_Exercise goal_
Take the data below and extract the lines from the one with "Proof narrative +" to the one with "GlibcCallThrough | stdio_abi, dlfcn_abi", inclusive, exactly as written.

══ The data ══

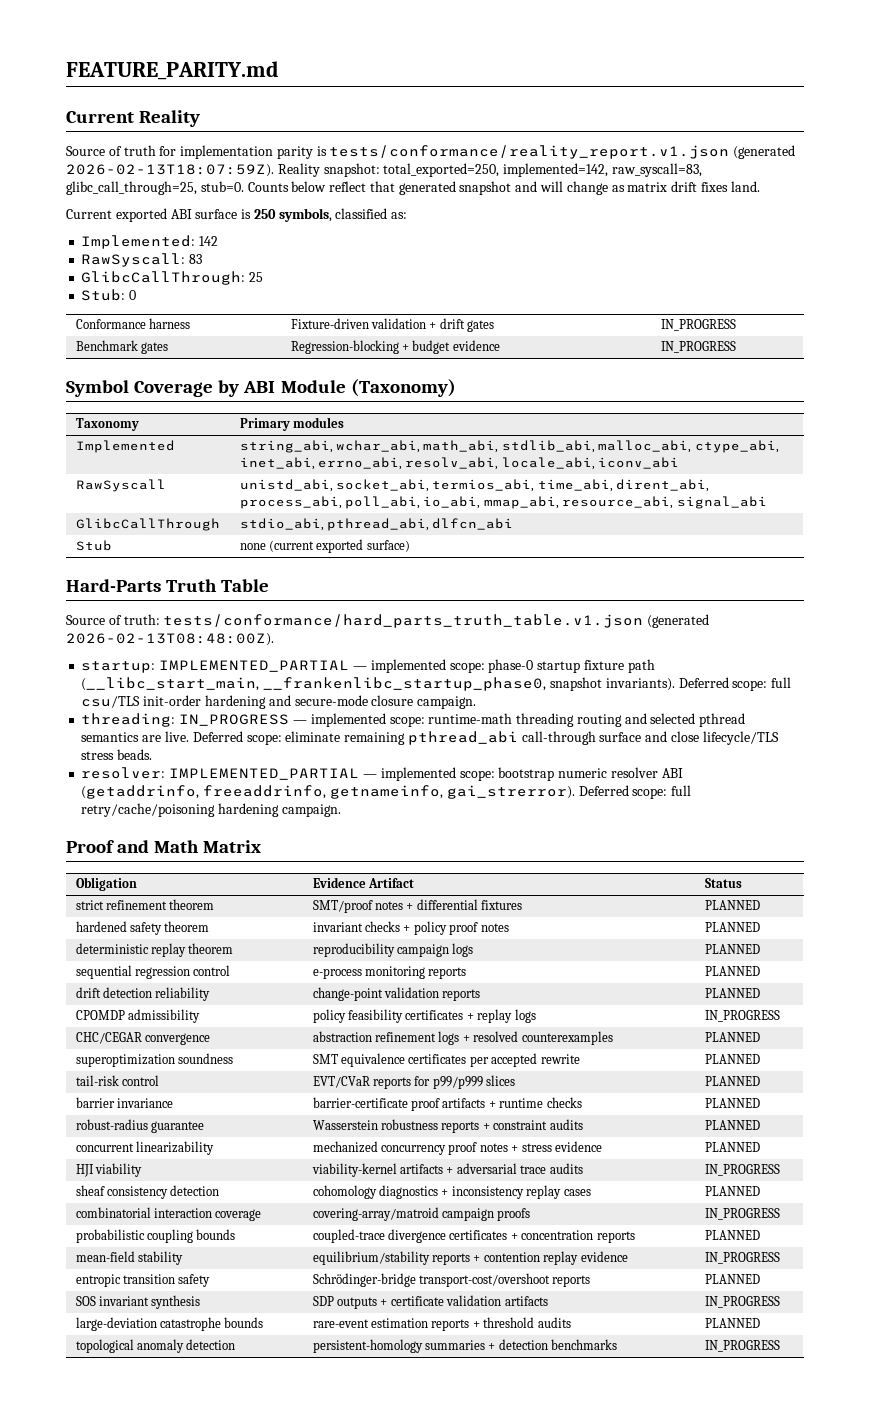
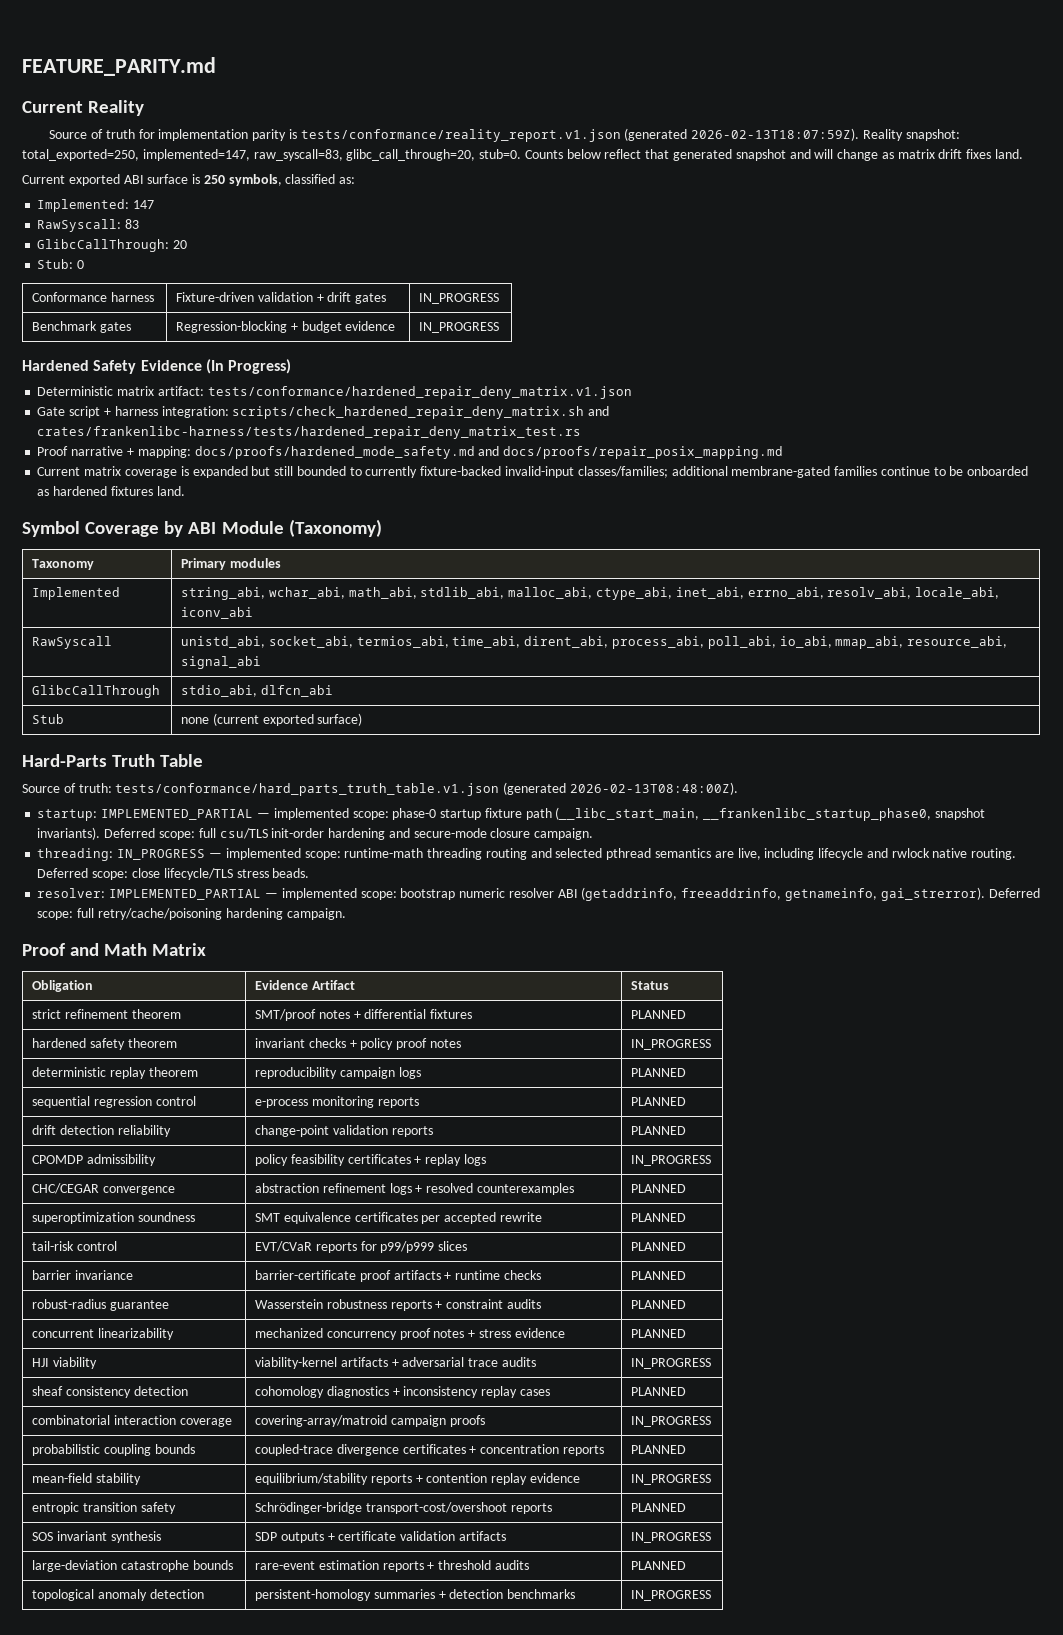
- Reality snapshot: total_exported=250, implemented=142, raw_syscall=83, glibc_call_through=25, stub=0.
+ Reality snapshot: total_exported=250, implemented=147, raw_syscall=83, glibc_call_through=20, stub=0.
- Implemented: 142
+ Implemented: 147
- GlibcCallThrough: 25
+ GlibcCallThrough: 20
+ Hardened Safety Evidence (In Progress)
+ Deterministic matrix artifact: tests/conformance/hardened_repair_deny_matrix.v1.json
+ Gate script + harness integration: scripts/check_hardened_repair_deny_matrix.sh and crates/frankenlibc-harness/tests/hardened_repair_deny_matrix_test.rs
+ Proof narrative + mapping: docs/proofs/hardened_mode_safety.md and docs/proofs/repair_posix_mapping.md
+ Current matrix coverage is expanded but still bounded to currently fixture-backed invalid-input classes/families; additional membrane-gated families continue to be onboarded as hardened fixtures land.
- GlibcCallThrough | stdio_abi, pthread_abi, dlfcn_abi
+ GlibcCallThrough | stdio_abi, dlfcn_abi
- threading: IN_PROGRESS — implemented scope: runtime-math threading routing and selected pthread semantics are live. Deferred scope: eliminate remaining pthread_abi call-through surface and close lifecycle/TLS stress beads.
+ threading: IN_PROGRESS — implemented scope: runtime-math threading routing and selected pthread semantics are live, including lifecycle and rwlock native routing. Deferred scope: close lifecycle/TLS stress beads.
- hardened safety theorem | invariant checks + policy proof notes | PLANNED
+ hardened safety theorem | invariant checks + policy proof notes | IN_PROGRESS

═══

_Result for this task_
+ Proof narrative + mapping: docs/proofs/hardened_mode_safety.md and docs/proofs/repair_posix_mapping.md
+ Current matrix coverage is expanded but still bounded to currently fixture-backed invalid-input classes/families; additional membrane-gated families continue to be onboarded as hardened fixtures land.
- GlibcCallThrough | stdio_abi, pthread_abi, dlfcn_abi
+ GlibcCallThrough | stdio_abi, dlfcn_abi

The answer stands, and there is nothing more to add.